VCF Administrator Unable to vMotion Compute Resources from Host to Host.
search cancel

VCF Administrator Unable to vMotion Compute Resources from Host to Host.

book

Article ID: 411364

calendar_today

Updated On:

Products

VMware vSphere ESX 8.x

Issue/Introduction

  • Virtual Machines are unable to update their configuration as file handles are reporting stale, as the file pointers are not being updated appropriately.

Environment

  • ESXi 8.X
  • NFS4.1 Share

Cause

During an attempted vMotion (compute only) of a virtual machine. The operation fails, terminating the vMotion process.  When this issue is encountered there will be a rash of various ‘stale file handle’ reported in the logs.

Below is an example of the critical failures reported from the vMotion attempt in Hostd.log:

(The error below is truncated and edited to remove any customer specific data, the error listed in hostd/vmkernel will be longer, and more detailed)

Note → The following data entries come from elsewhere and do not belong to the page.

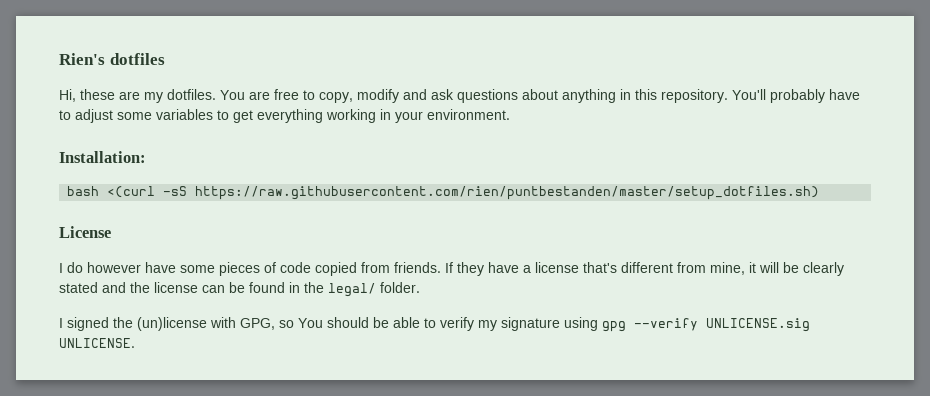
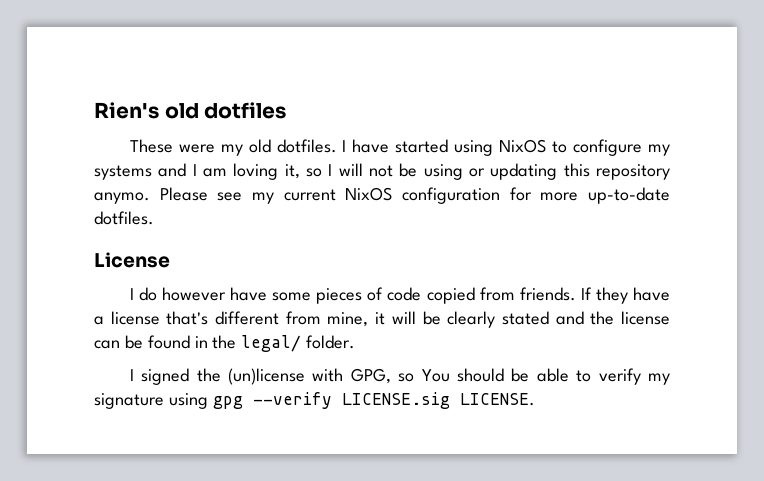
(105, 59) none -> [164,103,199,119] old
[59,89,860,103] [59,109,510,123] [59,151,146,163] [67,186,820,200] Hi, these are my dotfiles. You are free to copy, modify and ask questions about anything in this repository. You'll probably have to adjust some variables to get everything working in your environment. // Installation: // bash <(curl -sS https://raw.githubusercontent.com/rien/puntbestanden/master/setup_dotfiles.sh) -> [129,139,670,156] [94,163,670,180] [94,187,670,204] [94,211,154,225] These were my old dotfiles. I have started using NixOS to configure my systems and I am loving it, so I will not be using or updating this repository anymo. Please see my current NixOS configuration for more up-to-date dotfiles.
[706,318,810,332] [59,338,135,348] UNLICENSE.sig UNLICENSE. -> [341,392,535,409] LICENSE.sig LICENSE.

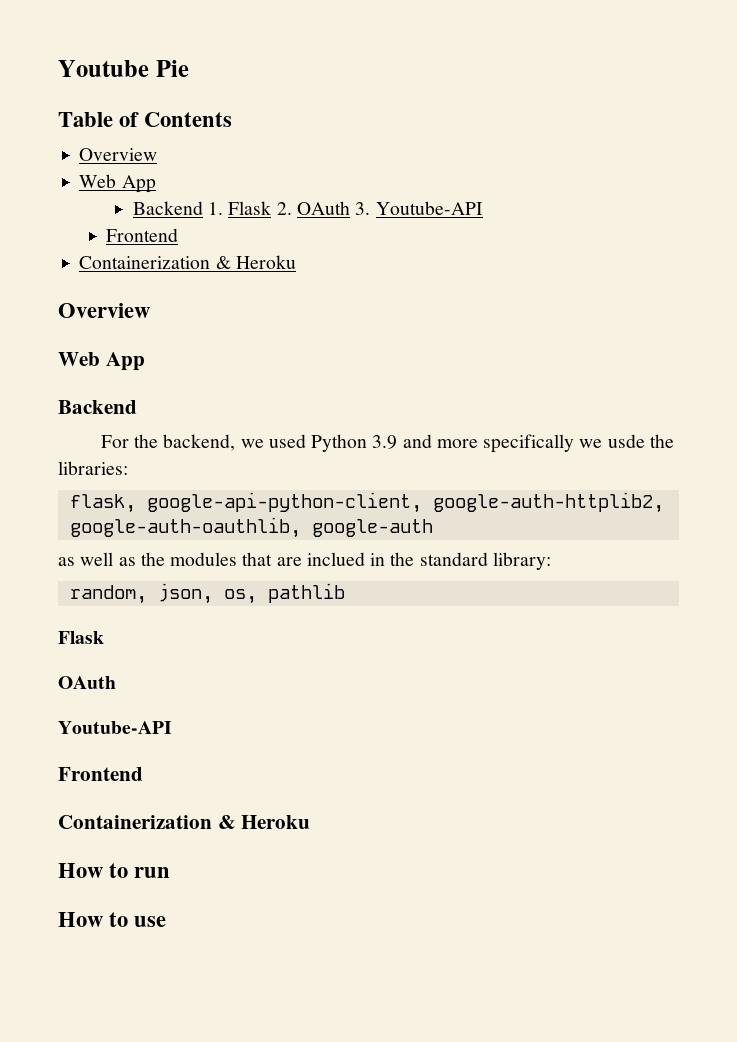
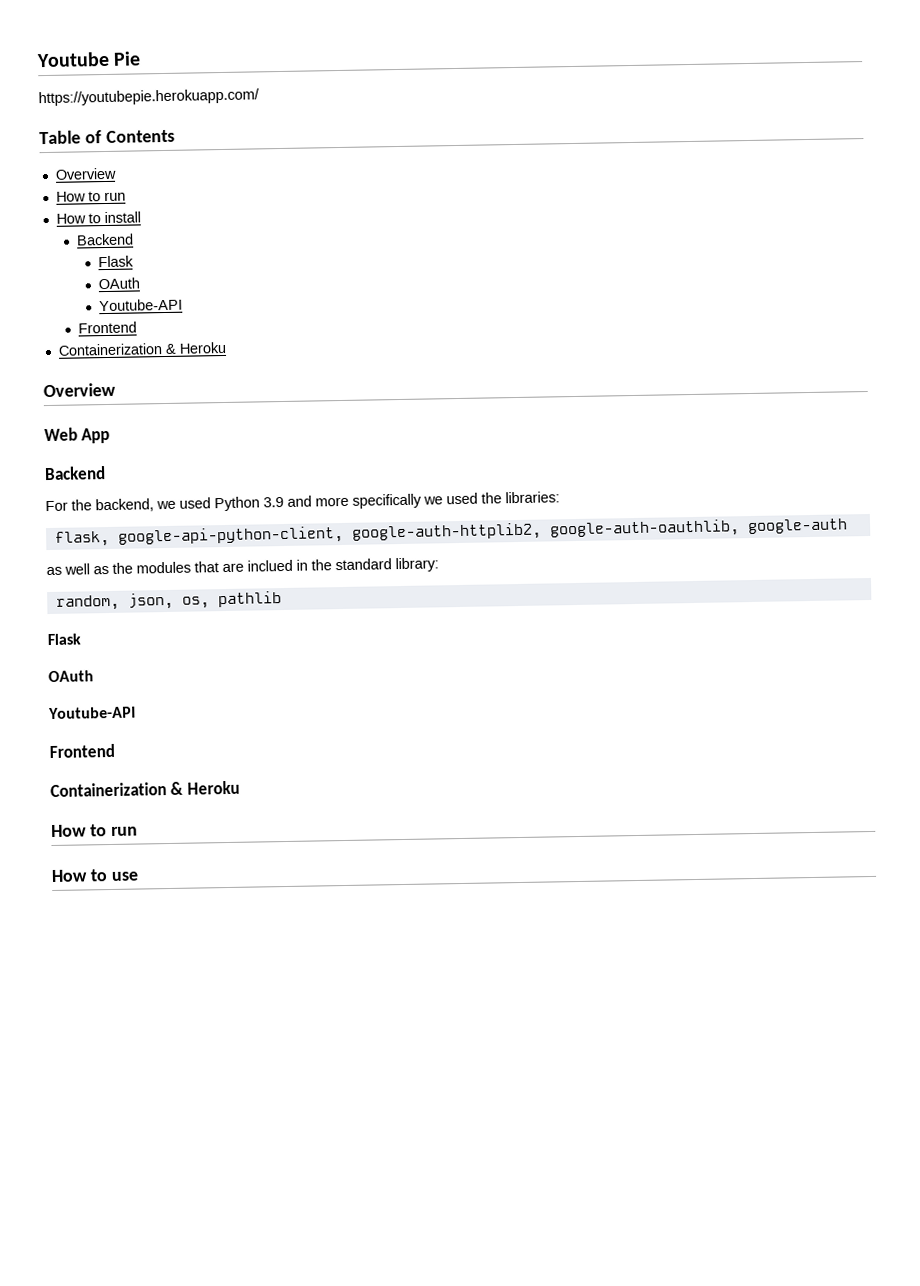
(189, 68) none -> [38,88,260,107] // https://youtubepie.herokuapp.com/
[79,174,156,193] [132,201,371,215] Web App // Backend 1. Flask 2. OAuth 3. -> [55,191,126,202] [55,211,141,224] [76,233,135,246] [97,255,134,268] [97,277,140,290] How to run // How to install // Backend // Flask // OAuth //
[607,434,645,448] usde -> [446,492,478,505] used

  • Hostd[2100154] [Originator@6876 sub=Vigor.Vmsvc.vm:/vmfs/volumes/[datastore_UUID]/vm_name.vmx] VMotionInitiateSrc: Start message: Unable to retrieve the current working directory: Stale file handle. Check if the directory has been deleted or unmounted.
  • Hostd[###] --> Failed to initialize migration at source. Error 0xbad0007. Bad parameter
  • Hostd[###] --> value = "116 (Stale file handle)"

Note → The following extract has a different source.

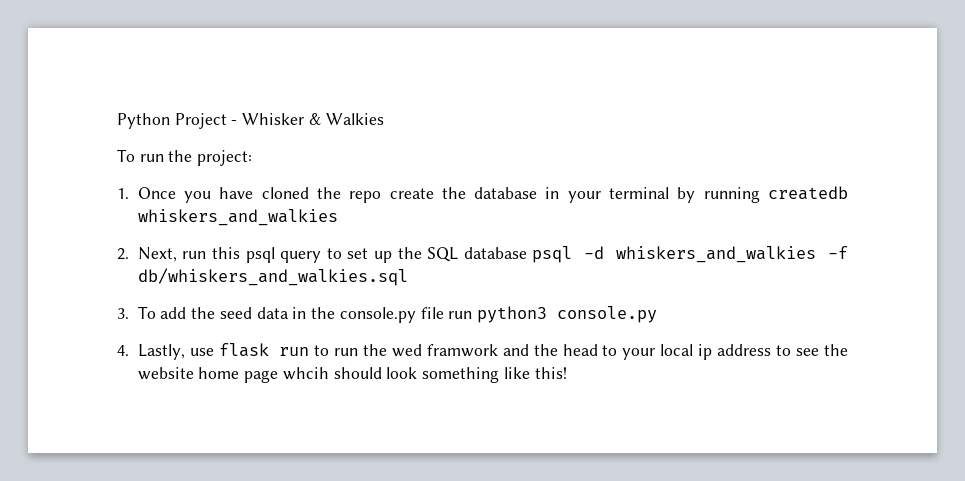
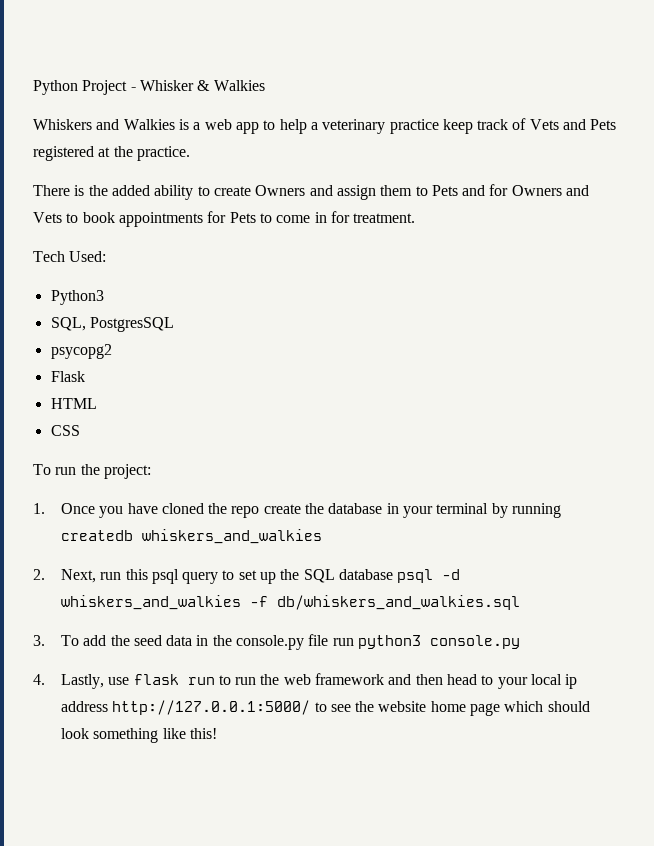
(384, 119) none -> [33,118,617,134] [33,146,190,161] [33,184,590,200] [33,211,416,227] [33,251,107,262] [50,290,104,305] [50,317,174,332] [50,344,112,359] [50,371,85,382] [50,398,97,409] [50,425,80,436] // Whiskers and Walkies is a web app to help a veterinary practice keep track of Vets and Pets registered at the practice. // There is the added ability to create Owners and assign them to Pets and for Owners and Vets to book appointments for Pets to come in for treatment. // Tech Used: // Python3 // SQL, PostgresSQL // psycopg2 // Flask // HTML // CSS
[391,344,558,357] wed framwork and the -> [283,673,443,685] web framework and then
(772, 350) none -> [112,700,311,715] http://127.0.0.1:5000/
[282,367,329,380] whcih -> [504,701,544,712] which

As noted above the primary error is thrown, as the host is attempting to make a change to the vmx file in question, and is unable to do so for the reasons below :

  • Hostd[###] -->    reason = "Unable to retrieve the current working directory: Stale file handle. Check if the directory has been deleted or unmounted.
While this reads like a storage related issue, it is actually related to how the file pointers are aligned and updated by the host.

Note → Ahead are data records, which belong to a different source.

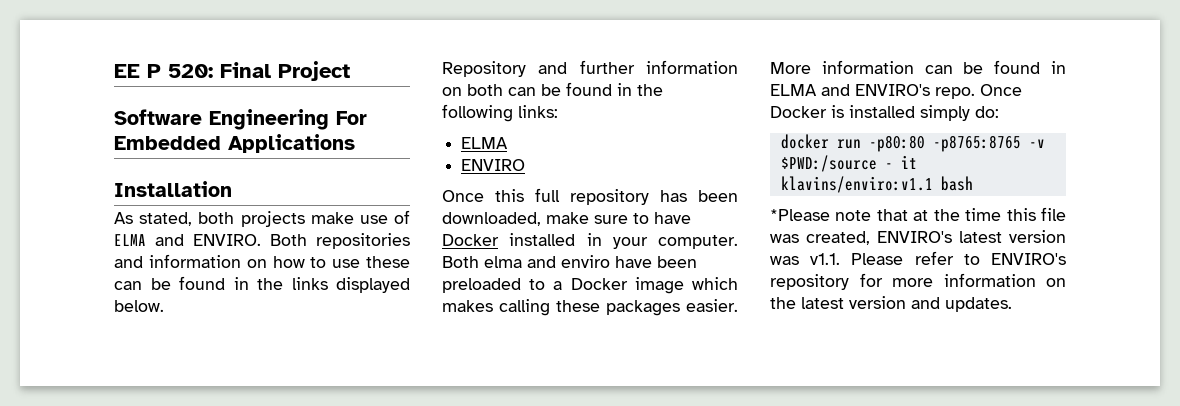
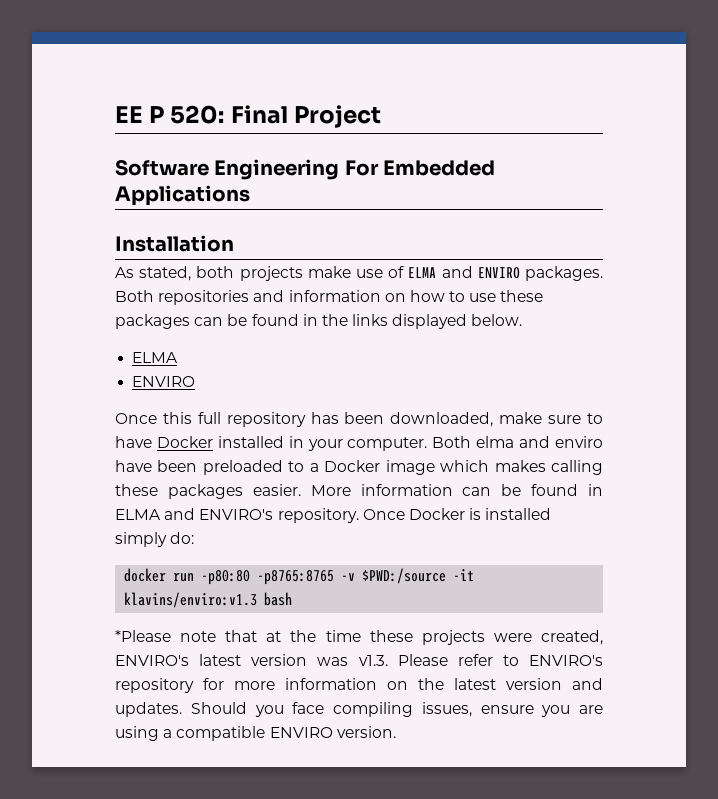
[193,234,261,246] ENVIRO. -> [477,266,603,281] ENVIRO packages.
(411, 262) none -> [115,314,190,329] packages
[442,60,738,77] [442,82,663,96] [442,104,558,122] // Repository and further information on both can be found in the following links: -> (523, 320) none
[935,87,975,99] repo. -> [277,508,359,523] repository.
[884,155,917,169] [780,176,933,193] - it klavins/enviro:v1.1 -> [453,569,475,581] [124,592,258,608] -it klavins/enviro:v1.3
[1006,207,1066,221] [770,234,799,243] this file was -> [369,630,532,645] these projects were
[810,253,841,265] v1.1. -> [358,655,388,666] v1.3.
(1012, 304) none -> [190,702,603,717] [115,726,396,741] Should you face compiling issues, ensure you are using a compatible ENVIRO version.

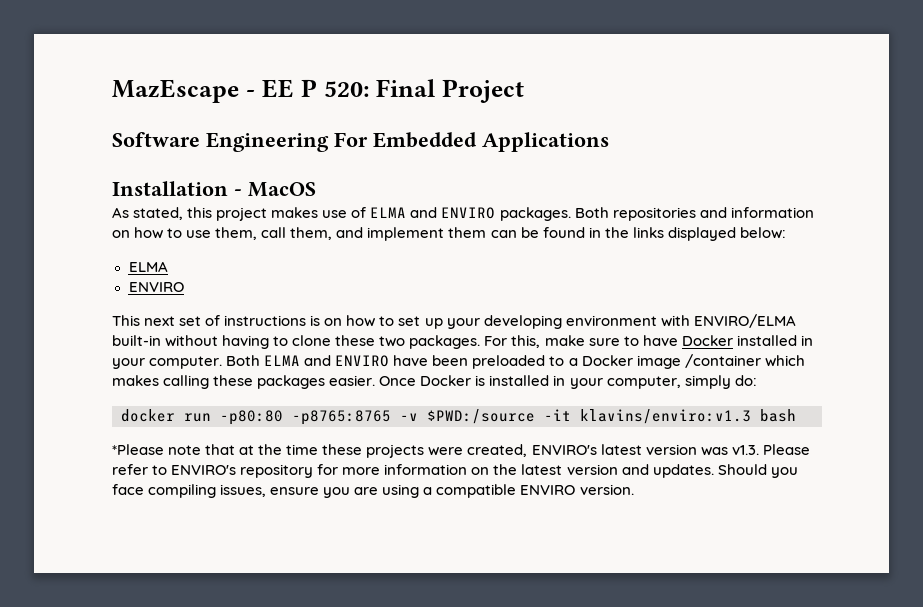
(115, 114) none -> [112,79,255,103] MazEscape -
(234, 243) none -> [234,182,316,197] - MacOS
[196,266,351,281] both projects make -> [187,207,319,221] this project makes
[500,290,544,302] [115,314,190,329] these packages -> [215,227,487,241] them, call them, and implement them
[471,314,523,326] below. -> [739,227,786,239] below:
[115,412,494,427] Once this full repository has been downloaded, -> [112,314,796,329] [112,335,541,349] This next set of instructions is on how to set up your developing environment with ENVIRO/ELMA built-in without having to clone these two packages. For this,
[476,436,604,448] elma and enviro -> [264,355,390,367] ELMA and ENVIRO
(435, 467) none -> [684,354,761,368] /container
[310,484,603,496] [115,508,359,523] More information can be found in ELMA and ENVIRO's repository. -> (376, 380) none
(552, 514) none -> [553,375,681,389] in your computer,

Utilizing the same timestamp (which will be included in any host logs), similar 'stale file handle' messages can be observed flooding vmkernel:

During this same period of time, we see vmkernel.log filled with the following messages:
  • vmkwarning: cpu39:####)WARNING: NFS41: NFS41FileOpGetFileAttributes:4681: Failed to get file attributes for object 0x430c923a35e0 name vmware.log: Stale file handle
  • vmkwarning: cpu39:####)WARNING: NFS41: NFS41FileOpGetFileAttributes:4681: Failed to get file attributes for object 0x430c923a35e0 name vmware.log: Stale file handle
  • vmkwarning: cpu39:####)WARNING: NFS41: NFS41FileOpGetFileAttributes:4681: Failed to get file attributes for object 0x430c923a35e0 name vmware.log: Stale file handle

This issue only occurs when NFS4.1 shares are being utilized, and will not affect NFS3 shares.

Resolution

This is a known issue identified by Engineering.

This fix for this issue has been rolled into the July 29th GA Release of 8.0 Esxi - 8.0 P06 (24859861).

It is recommended the customer update all hosts on the 24022510 code branch or lower experiencing this issue to 24859861 or above.  This build can be accessed through the Broadcom customer portal, or by setting up an upgrade profile in VCenter Server

Esxi - 8.0 P06 (24859861).